-- RECORDS TO PROCESS follows --

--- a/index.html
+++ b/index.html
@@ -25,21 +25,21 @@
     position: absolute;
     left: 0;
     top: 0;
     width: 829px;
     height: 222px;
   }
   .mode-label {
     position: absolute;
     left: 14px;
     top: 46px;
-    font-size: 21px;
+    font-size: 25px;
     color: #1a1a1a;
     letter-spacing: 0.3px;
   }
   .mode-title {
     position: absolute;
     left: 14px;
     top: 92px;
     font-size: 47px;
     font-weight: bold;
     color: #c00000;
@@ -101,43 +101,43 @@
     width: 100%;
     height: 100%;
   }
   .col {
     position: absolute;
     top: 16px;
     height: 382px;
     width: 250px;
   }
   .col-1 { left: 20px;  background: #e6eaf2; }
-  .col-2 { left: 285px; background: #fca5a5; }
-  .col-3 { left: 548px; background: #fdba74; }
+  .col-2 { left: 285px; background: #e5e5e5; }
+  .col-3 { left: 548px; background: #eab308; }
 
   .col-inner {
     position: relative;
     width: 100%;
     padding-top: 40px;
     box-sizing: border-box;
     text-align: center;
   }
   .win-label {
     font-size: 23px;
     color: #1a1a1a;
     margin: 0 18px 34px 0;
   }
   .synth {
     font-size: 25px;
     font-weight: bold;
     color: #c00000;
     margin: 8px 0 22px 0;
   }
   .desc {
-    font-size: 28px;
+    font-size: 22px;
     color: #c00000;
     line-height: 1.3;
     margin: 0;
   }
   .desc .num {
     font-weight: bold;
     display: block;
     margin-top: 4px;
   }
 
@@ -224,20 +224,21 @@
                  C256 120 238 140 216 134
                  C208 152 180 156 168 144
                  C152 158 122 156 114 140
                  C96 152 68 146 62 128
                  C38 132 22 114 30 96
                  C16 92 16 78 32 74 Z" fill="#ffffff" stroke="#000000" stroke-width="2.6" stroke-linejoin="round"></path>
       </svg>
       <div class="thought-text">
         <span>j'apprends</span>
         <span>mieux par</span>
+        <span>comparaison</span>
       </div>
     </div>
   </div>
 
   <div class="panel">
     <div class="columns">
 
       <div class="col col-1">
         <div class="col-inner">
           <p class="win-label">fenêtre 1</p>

-- RECORDS TO PROCESS concluded --
-- RECORDS TO PROCESS follows --

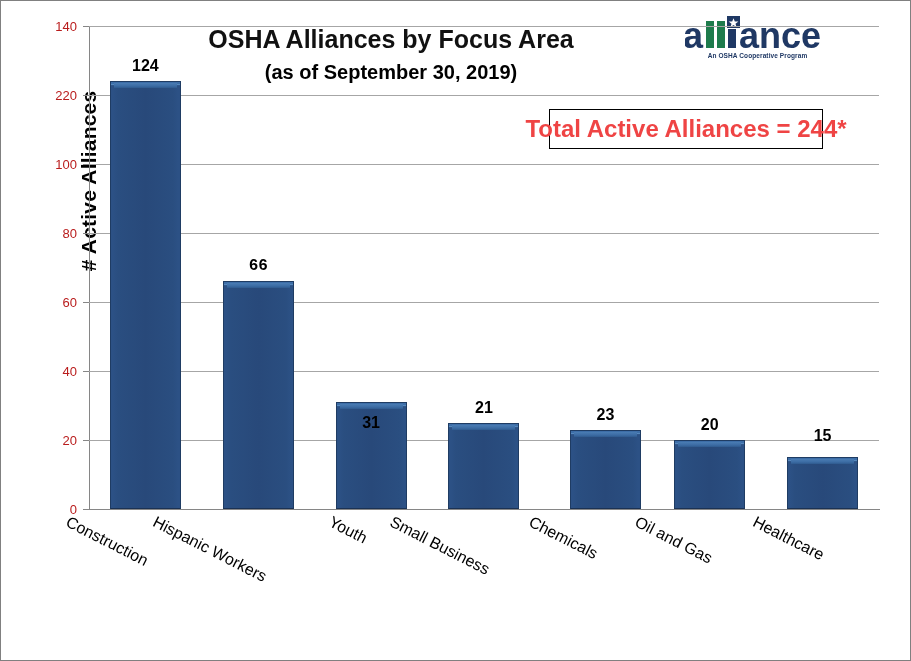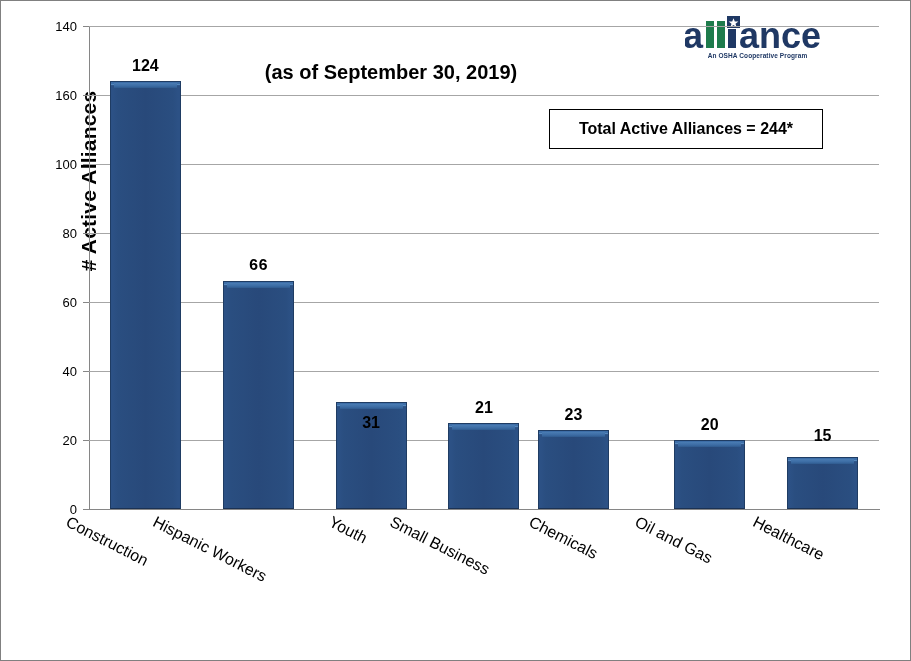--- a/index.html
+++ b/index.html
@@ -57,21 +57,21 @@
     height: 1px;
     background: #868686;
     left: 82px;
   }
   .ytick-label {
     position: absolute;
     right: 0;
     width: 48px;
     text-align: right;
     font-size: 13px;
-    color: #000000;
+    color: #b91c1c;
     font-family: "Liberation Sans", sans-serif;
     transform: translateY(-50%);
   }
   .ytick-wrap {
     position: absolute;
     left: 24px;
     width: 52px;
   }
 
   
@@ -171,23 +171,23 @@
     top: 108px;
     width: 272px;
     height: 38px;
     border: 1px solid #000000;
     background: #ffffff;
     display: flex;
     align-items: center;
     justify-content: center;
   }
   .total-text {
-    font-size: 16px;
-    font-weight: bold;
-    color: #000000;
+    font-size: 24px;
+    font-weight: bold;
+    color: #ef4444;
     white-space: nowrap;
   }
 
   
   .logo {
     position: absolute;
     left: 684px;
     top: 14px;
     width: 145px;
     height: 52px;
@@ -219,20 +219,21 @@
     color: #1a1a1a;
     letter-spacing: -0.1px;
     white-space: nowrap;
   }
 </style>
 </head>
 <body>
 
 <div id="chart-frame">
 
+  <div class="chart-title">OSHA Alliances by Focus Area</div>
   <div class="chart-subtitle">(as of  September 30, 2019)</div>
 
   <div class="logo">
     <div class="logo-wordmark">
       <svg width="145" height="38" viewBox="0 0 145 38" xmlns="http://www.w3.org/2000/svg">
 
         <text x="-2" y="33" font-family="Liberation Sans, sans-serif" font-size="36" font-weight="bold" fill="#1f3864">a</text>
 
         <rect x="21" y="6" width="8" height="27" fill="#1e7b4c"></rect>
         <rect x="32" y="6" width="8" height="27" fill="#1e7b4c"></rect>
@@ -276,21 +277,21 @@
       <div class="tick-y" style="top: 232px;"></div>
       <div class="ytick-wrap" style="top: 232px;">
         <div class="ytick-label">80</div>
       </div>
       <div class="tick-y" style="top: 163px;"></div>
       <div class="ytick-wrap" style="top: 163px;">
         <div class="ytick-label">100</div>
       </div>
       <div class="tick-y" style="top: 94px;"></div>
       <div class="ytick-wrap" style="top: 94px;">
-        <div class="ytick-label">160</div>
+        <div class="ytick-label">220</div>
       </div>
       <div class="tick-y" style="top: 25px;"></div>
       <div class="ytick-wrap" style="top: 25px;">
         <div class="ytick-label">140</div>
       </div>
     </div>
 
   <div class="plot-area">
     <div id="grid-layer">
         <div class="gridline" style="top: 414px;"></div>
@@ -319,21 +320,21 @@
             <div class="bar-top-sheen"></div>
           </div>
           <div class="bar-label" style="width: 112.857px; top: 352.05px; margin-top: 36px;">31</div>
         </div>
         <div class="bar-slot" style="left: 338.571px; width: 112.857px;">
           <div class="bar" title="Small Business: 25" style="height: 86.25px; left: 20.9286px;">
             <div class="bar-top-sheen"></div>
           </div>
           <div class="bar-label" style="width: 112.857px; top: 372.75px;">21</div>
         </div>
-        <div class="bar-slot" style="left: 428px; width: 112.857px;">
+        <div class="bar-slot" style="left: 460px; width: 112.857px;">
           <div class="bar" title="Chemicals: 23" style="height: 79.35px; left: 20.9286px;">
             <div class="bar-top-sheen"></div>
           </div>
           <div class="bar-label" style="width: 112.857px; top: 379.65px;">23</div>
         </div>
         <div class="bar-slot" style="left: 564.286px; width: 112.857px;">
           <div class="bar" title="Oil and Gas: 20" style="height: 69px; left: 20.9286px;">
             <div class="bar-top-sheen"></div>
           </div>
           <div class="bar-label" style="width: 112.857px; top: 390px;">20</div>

-- RECORDS TO PROCESS concluded --

Make a list of all lines in the data that contain "family".

     font-family: "Liberation Sans", sans-serif;
         <text x="-2" y="33" font-family="Liberation Sans, sans-serif" font-size="36" font-weight="bold" fill="#1f3864">a</text>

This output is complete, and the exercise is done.